If you have a particular area on which you’d like the panelists to share views, post a note to this blog and we’ll consider adding it to the list.

End users. Can’t live with them, can’t live without them. When procuring new IT solutions – a new opportunity for them in a corporate environment—they often like quick, flexible, and cheap. When working with current IT models, they value secure, scalable, and bullet-proof. Over the years, successful IT leaders have learned to help guide (read: manage) them through those trade-offs in a well-defined and disciplined approach.

Then along came cloud. For many consumers, cloud offerings seem to provide all that they are looking for, without the bothersome trade-offs. They are being told public cloud offerings can provide quick, cheap, secure, and scalable solutions. The beachhead for this type of messaging is often found on the fringes of enterprise-wide applications – just out of the reach and influence of traditional IT governance.

Many IT leaders have been caught a little flat footed with the recent marketing of cloud services to their constituencies, with the looming question being whether they should annex public cloud solutions from under the “control” of centralized IT governance wherein IT has authority over what can be purchased and how it can be deployed. This concept is counter to the pervasive centralization that for years has been justified by reasonable arguments around security, leveraged spend, and internal efficiencies.

So, what is the role of IT governance in the procurement of public cloud services?

On one hand, empowering end users and small groups within the enterprise to make their own decisions can improve the agility of the organization. Users can augment the enterprise portfolio to better meet needs with publicly available solutions. Demand can be harnessed by capabilities in the marketplace and budgets, not by the capacity of internal IT. Organizations empower their employees to make business decisions everyday to meet the firm’s objectives, so why restrict their judgment when it comes to IT solutions?

On the other hand, decentralizing IT decisions can bring about a host of issues that traditional IT governance handles well, e.g., architectural considerations such as interoperability, portability, security, and disaggregation of strategic information. With centralization, financial management can ensure the enterprise is optimizing spend, decommissioning underutilized services, and managing internal allocation models.

We believe the best course of action is to proactively define characteristics that a public cloud solution must have in order for the end user population to directly purchase services. One straightforward way to accomplish this is for the IT governance organization to publish a solution verification checklist. If the desired public cloud solution meets all the criteria on the list, the user has the authority to purchase directly from the cloud provider.

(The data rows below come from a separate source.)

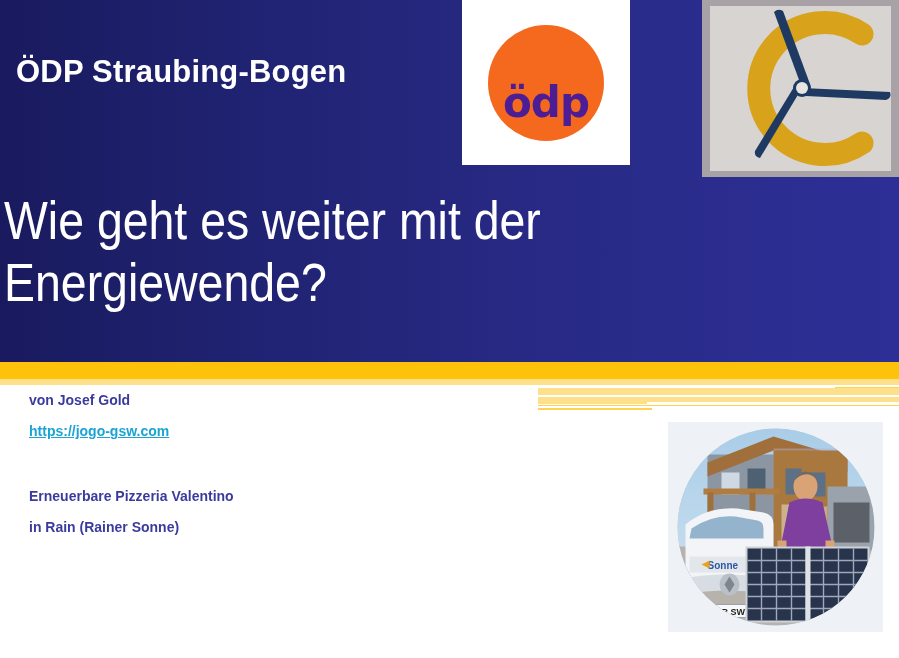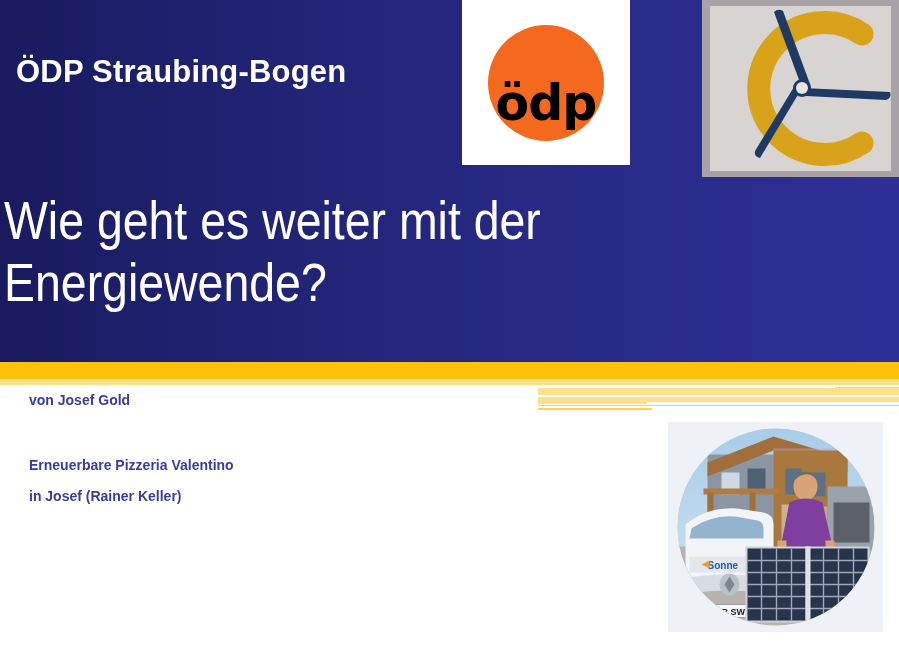--- a/index.html
+++ b/index.html
@@ -42,7 +42,7 @@
     display:flex;align-items:center;justify-content:center;
   }
   .odp-word{
-    color:#000000;font-size:49px;font-weight:bold;line-height:1;
+    color:#4c1d95;font-size:42px;font-weight:bold;line-height:1;
     letter-spacing:-1px;position:relative;top:-3px;
     font-family:"DejaVu Sans","Liberation Sans",sans-serif;
     margin-top:47px;

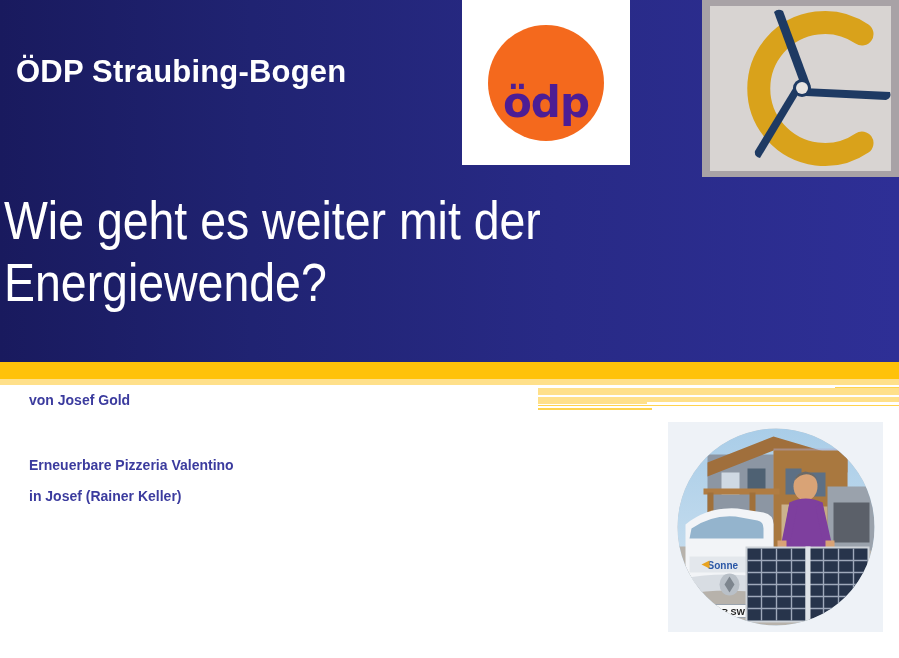--- a/index.html
+++ b/index.html
@@ -136,6 +136,7 @@
 
   <div class="txt-block">
     <div class="line">von Josef Gold</div>
+    <div class="line link">https://jogo-gsw.com</div>
     <div class="gap"></div>
     <div class="line">Erneuerbare Pizzeria Valentino</div>
     <div class="line">in Josef (Rainer Keller)</div>

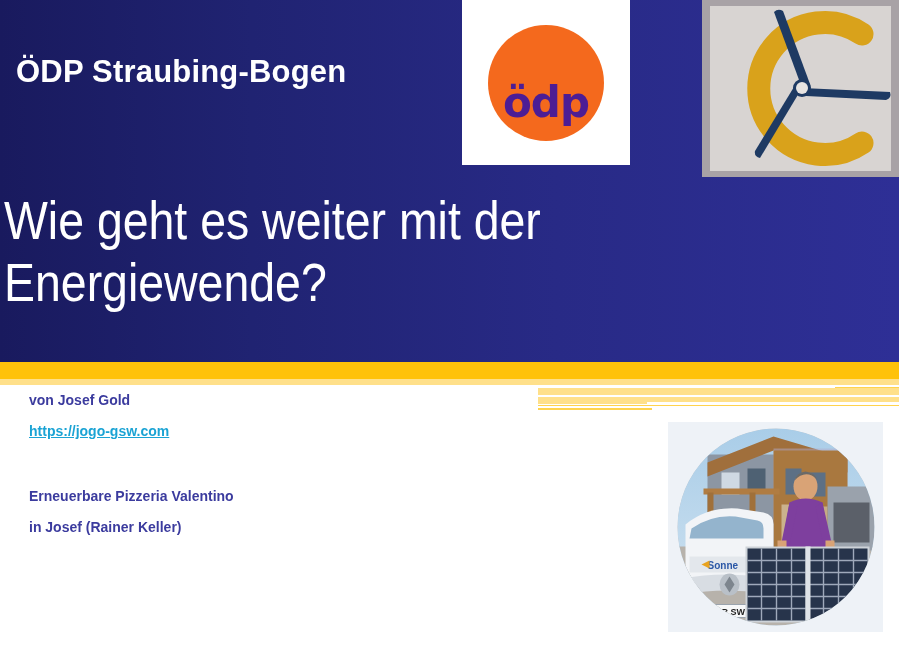--- a/index.html
+++ b/index.html
@@ -139,7 +139,7 @@
     <div class="line link">https://jogo-gsw.com</div>
     <div class="gap"></div>
     <div class="line">Erneuerbare Pizzeria Valentino</div>
-    <div class="line">in Josef (Rainer Keller)</div>
+    <div class="line">in Rain (Rainer Sonne)</div>
   </div>
 
   <div class="photo-box">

Examples of criteria on the “Yes” (the end user has the authority to purchase)/”If” (the proposed public cloud solution) list include:

  • Complies with the enterprise’s security requirements
  • Follows or preserves the business rules, business logic and data constraints pertinent to the information being processed
  • Preserves the integrity of the data and, if applicable, returns data to enterprise systems in an acceptable format and without data loss
  • Supports the integrity of the enterprise technical architecture
  • Does not sub-optimize the enterprise’s spend in any significant way
  • Does not require any resources within IT to support the solution
  • Fits within the acquiring entity’s budget constraints

Empowering users in this way, while not without risk, can enable the business in ways IT organizations often profess – speed being the primary. One of the emerging roles of IT governance is ensuring the enterprise’s needs are not compromised by the individual’s pursuit of cloud solutions. As we will explore in our next entry in this series, IT governance organizations have to find smart and sound ways to say yes, or run the risk of losing visibility into their users’ consumption of IT.